*DATA PROVIDED*.
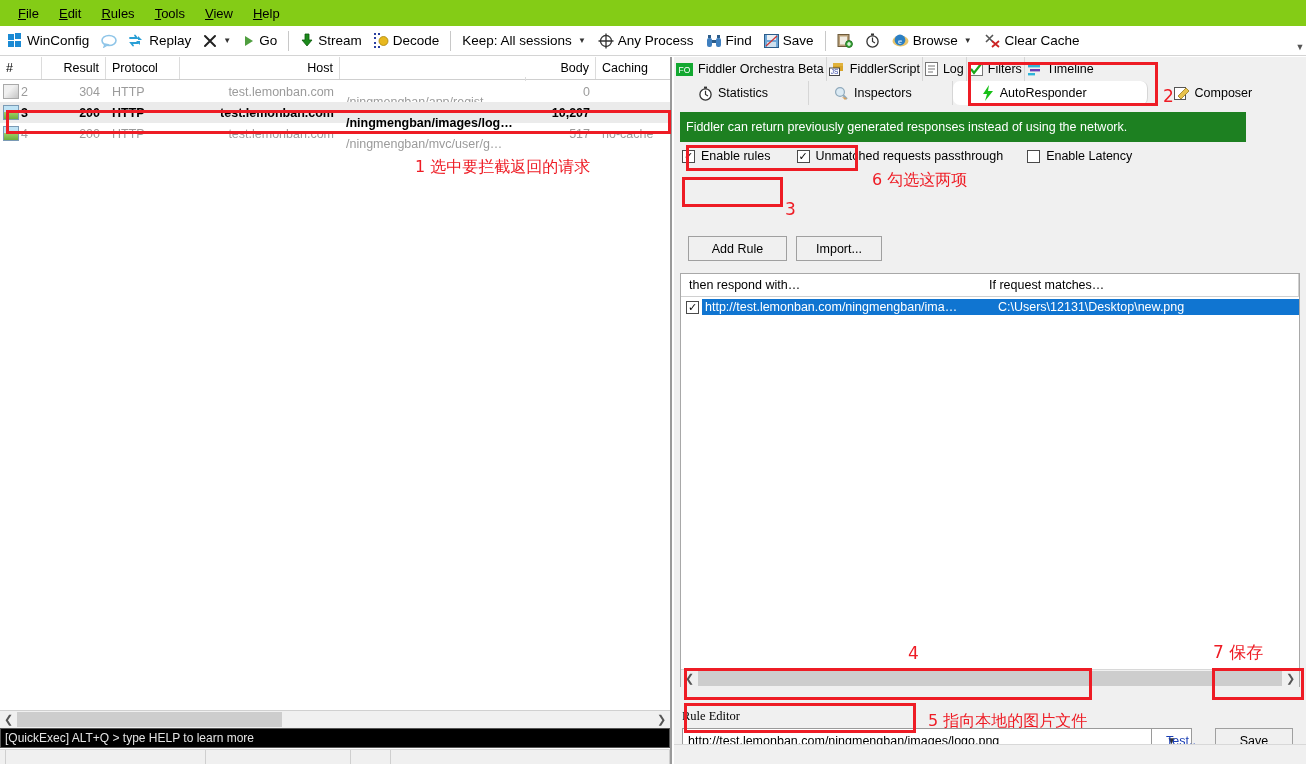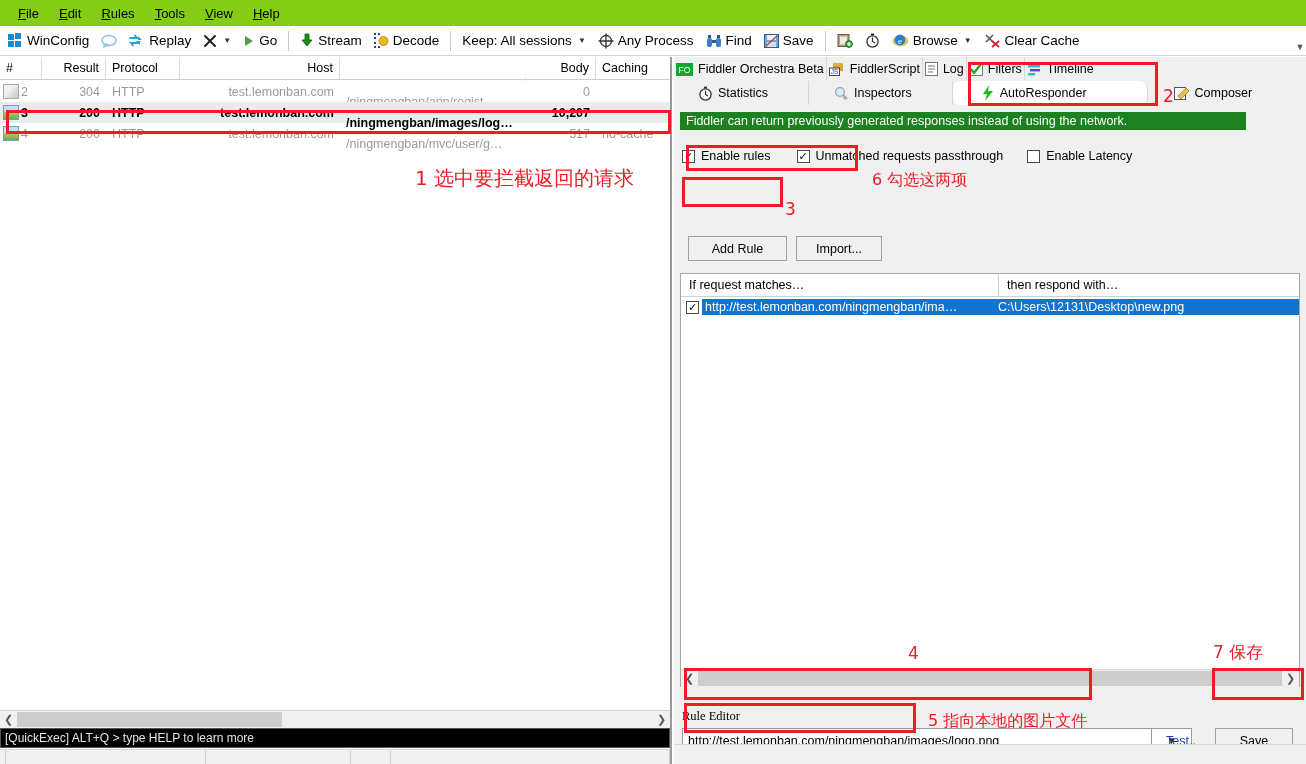--- a/index.html
+++ b/index.html
@@ -136,21 +136,21 @@
   .tab {
     display: flex; align-items: center; gap: 5px;
     padding: 0 2px; font-size: 12.5px; white-space: nowrap;
     border-right: 1px solid #d6d6d6;
     background: #f0f0f0; cursor: default;
   }
   .tab.active { background: #ffffff; border-radius: 7px; }
 
   
   #banner {
-    position: absolute; left: 6px; top: 55px; width: 566px; height: 18px;
+    position: absolute; left: 6px; top: 55px; width: 566px; height: 30px;
     background: #1d8021; color: #ffffff; font-size: 12.5px;
     display: flex; align-items: center; padding-left: 6px;
   }
 
   
   #cbrow { position: absolute; left: 8px; top: 88px; width: 600px; height: 22px;
     display: flex; align-items: center; }
   .cb-wrap { display: flex; align-items: center; gap: 6px; font-size: 12.5px; }
   .cbox {
     width: 13px; height: 13px; border: 1px solid #4a4a4a; background: #fff;
@@ -547,22 +547,22 @@
 
     <div class="btn" id="btn-addrule">
       <span>Add Rule</span>
     </div>
     <div class="btn" id="btn-import">
       <span>Import...</span>
     </div>
 
     <div id="rules-grid">
       <div id="rules-head">
+        <div class="rcol rcol-b">then respond with…</div>
         <div class="rcol rcol-a">If request matches…</div>
-        <div class="rcol rcol-b">then respond with…</div>
       </div>
       <div class="rule-row">
         <span class="cbox" style="margin-left:5px;">✓</span>
         <span class="rmatch" style="width:290px;">http://test.lemonban.com/ningmengban/ima…</span>
         <span class="rresp">C:\Users\12131\Desktop\new.png</span>
       </div>
 
       <div id="rules-hscroll">
         <div class="sb-arrow">❮</div>
         <div class="sb-track">
@@ -586,21 +586,21 @@
     <div class="ed-input" id="ed-resp">
       
     </div>
     <div id="ed-resp-fill"></div>
     <div id="ed-resp-combo">▼</div>
 
     <div id="right-bottom-strip"></div>
   </div>
 
   <div class="ann-box" style="left:6px;  top:110px; width:665px; height:24px;"></div>
-  <div class="ann-txt" style="left:415px; top:157px; font-size:20px;margin-top:8px;">1 选中要拦截返回的请求</div>
+  <div class="ann-txt" style="left:415px; top:157px; font-size:16px;">1 选中要拦截返回的请求</div>
 
   <div class="ann-box" style="left:968px; top:62px;  width:190px; height:44px;"></div>
   <div class="ann-txt" style="left:1163px;top:86px;  font-size:17px;">2</div>
 
   <div class="ann-box" style="left:682px; top:177px; width:101px; height:30px;"></div>
   <div class="ann-txt" style="left:785px; top:199px; font-size:17px;">3</div>
 
   <div class="ann-box" style="left:684px; top:668px; width:408px; height:32px;"></div>
   <div class="ann-txt" style="left:908px; top:643px; font-size:17px;">4</div>
 

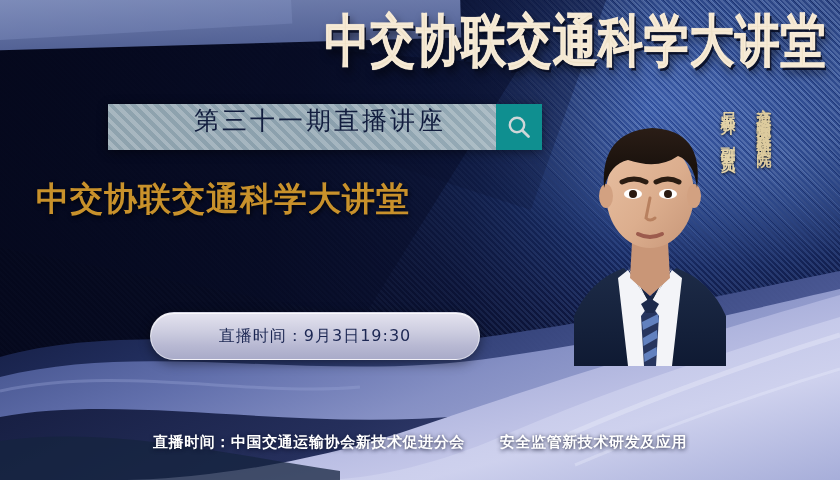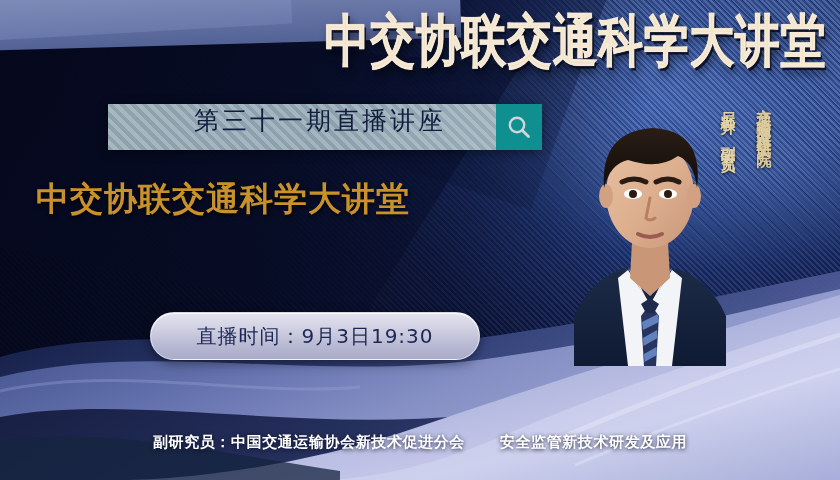--- a/index.html
+++ b/index.html
@@ -158,21 +158,21 @@
   .time-pill{
     position:absolute;left:150px;top:312px;
     width:330px;height:48px;border-radius:26px;
     z-index:16;
     background:linear-gradient(180deg,#e4e3ef 0%,#cdcde0 40%,#b7b8d2 72%,#a9abc9 100%);
     display:flex;align-items:center;justify-content:center;
     box-shadow:0 3px 12px rgba(0,0,0,.45), inset 0 1px 0 rgba(255,255,255,.8);
     border:1px solid rgba(255,255,255,.5);
   }
   .time-text{
-    font-size:20px;font-weight:500;letter-spacing:1px;
+    font-size:16px;font-weight:500;letter-spacing:1px;
     color:#1c2753;
     font-family:"DejaVu Sans","Liberation Sans",sans-serif;
   }
 
   
   .portrait{
     position:absolute;left:566px;top:66px;width:168px;height:300px;
     z-index:12;
   }
   .portrait svg{display:block;}
@@ -361,18 +361,18 @@
 
       <path d="M0 176 C110 160 230 190 340 206 L340 215 L0 215 Z" fill="#16243f" opacity=".75"></path>
     </svg>
   </div>
 
   <div class="time-pill">
     <span class="time-text">直播时间：9月3日19:30</span>
   </div>
 
   <div class="footer">
-    <span class="footer-text">副研究员：中国交通运输协会新技术促进分会</span>
+    <span class="footer-text">直播时间：中国交通运输协会新技术促进分会</span>
     <span class="footer-gap"></span>
     <span class="footer-text">安全监管新技术研发及应用</span>
   </div>
 
 </div>
 
 </body></html>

*WHAT THE EXERCISE ASKS*. Print out the entries once more, unchanged. No pictures.

*EXPECTED OUTPUT*.
--- a/index.html
+++ b/index.html
@@ -136,21 +136,21 @@
   .tab {
     display: flex; align-items: center; gap: 5px;
     padding: 0 2px; font-size: 12.5px; white-space: nowrap;
     border-right: 1px solid #d6d6d6;
     background: #f0f0f0; cursor: default;
   }
   .tab.active { background: #ffffff; border-radius: 7px; }
 
   
   #banner {
-    position: absolute; left: 6px; top: 55px; width: 566px; height: 18px;
+    position: absolute; left: 6px; top: 55px; width: 566px; height: 30px;
     background: #1d8021; color: #ffffff; font-size: 12.5px;
     display: flex; align-items: center; padding-left: 6px;
   }
 
   
   #cbrow { position: absolute; left: 8px; top: 88px; width: 600px; height: 22px;
     display: flex; align-items: center; }
   .cb-wrap { display: flex; align-items: center; gap: 6px; font-size: 12.5px; }
   .cbox {
     width: 13px; height: 13px; border: 1px solid #4a4a4a; background: #fff;
@@ -547,22 +547,22 @@
 
     <div class="btn" id="btn-addrule">
       <span>Add Rule</span>
     </div>
     <div class="btn" id="btn-import">
       <span>Import...</span>
     </div>
 
     <div id="rules-grid">
       <div id="rules-head">
+        <div class="rcol rcol-b">then respond with…</div>
         <div class="rcol rcol-a">If request matches…</div>
-        <div class="rcol rcol-b">then respond with…</div>
       </div>
       <div class="rule-row">
         <span class="cbox" style="margin-left:5px;">✓</span>
         <span class="rmatch" style="width:290px;">http://test.lemonban.com/ningmengban/ima…</span>
         <span class="rresp">C:\Users\12131\Desktop\new.png</span>
       </div>
 
       <div id="rules-hscroll">
         <div class="sb-arrow">❮</div>
         <div class="sb-track">
@@ -586,21 +586,21 @@
     <div class="ed-input" id="ed-resp">
       
     </div>
     <div id="ed-resp-fill"></div>
     <div id="ed-resp-combo">▼</div>
 
     <div id="right-bottom-strip"></div>
   </div>
 
   <div class="ann-box" style="left:6px;  top:110px; width:665px; height:24px;"></div>
-  <div class="ann-txt" style="left:415px; top:157px; font-size:20px;margin-top:8px;">1 选中要拦截返回的请求</div>
+  <div class="ann-txt" style="left:415px; top:157px; font-size:16px;">1 选中要拦截返回的请求</div>
 
   <div class="ann-box" style="left:968px; top:62px;  width:190px; height:44px;"></div>
   <div class="ann-txt" style="left:1163px;top:86px;  font-size:17px;">2</div>
 
   <div class="ann-box" style="left:682px; top:177px; width:101px; height:30px;"></div>
   <div class="ann-txt" style="left:785px; top:199px; font-size:17px;">3</div>
 
   <div class="ann-box" style="left:684px; top:668px; width:408px; height:32px;"></div>
   <div class="ann-txt" style="left:908px; top:643px; font-size:17px;">4</div>
 

--- a/index.html
+++ b/index.html
@@ -158,21 +158,21 @@
   .time-pill{
     position:absolute;left:150px;top:312px;
     width:330px;height:48px;border-radius:26px;
     z-index:16;
     background:linear-gradient(180deg,#e4e3ef 0%,#cdcde0 40%,#b7b8d2 72%,#a9abc9 100%);
     display:flex;align-items:center;justify-content:center;
     box-shadow:0 3px 12px rgba(0,0,0,.45), inset 0 1px 0 rgba(255,255,255,.8);
     border:1px solid rgba(255,255,255,.5);
   }
   .time-text{
-    font-size:20px;font-weight:500;letter-spacing:1px;
+    font-size:16px;font-weight:500;letter-spacing:1px;
     color:#1c2753;
     font-family:"DejaVu Sans","Liberation Sans",sans-serif;
   }
 
   
   .portrait{
     position:absolute;left:566px;top:66px;width:168px;height:300px;
     z-index:12;
   }
   .portrait svg{display:block;}
@@ -361,18 +361,18 @@
 
       <path d="M0 176 C110 160 230 190 340 206 L340 215 L0 215 Z" fill="#16243f" opacity=".75"></path>
     </svg>
   </div>
 
   <div class="time-pill">
     <span class="time-text">直播时间：9月3日19:30</span>
   </div>
 
   <div class="footer">
-    <span class="footer-text">副研究员：中国交通运输协会新技术促进分会</span>
+    <span class="footer-text">直播时间：中国交通运输协会新技术促进分会</span>
     <span class="footer-gap"></span>
     <span class="footer-text">安全监管新技术研发及应用</span>
   </div>
 
 </div>
 
 </body></html>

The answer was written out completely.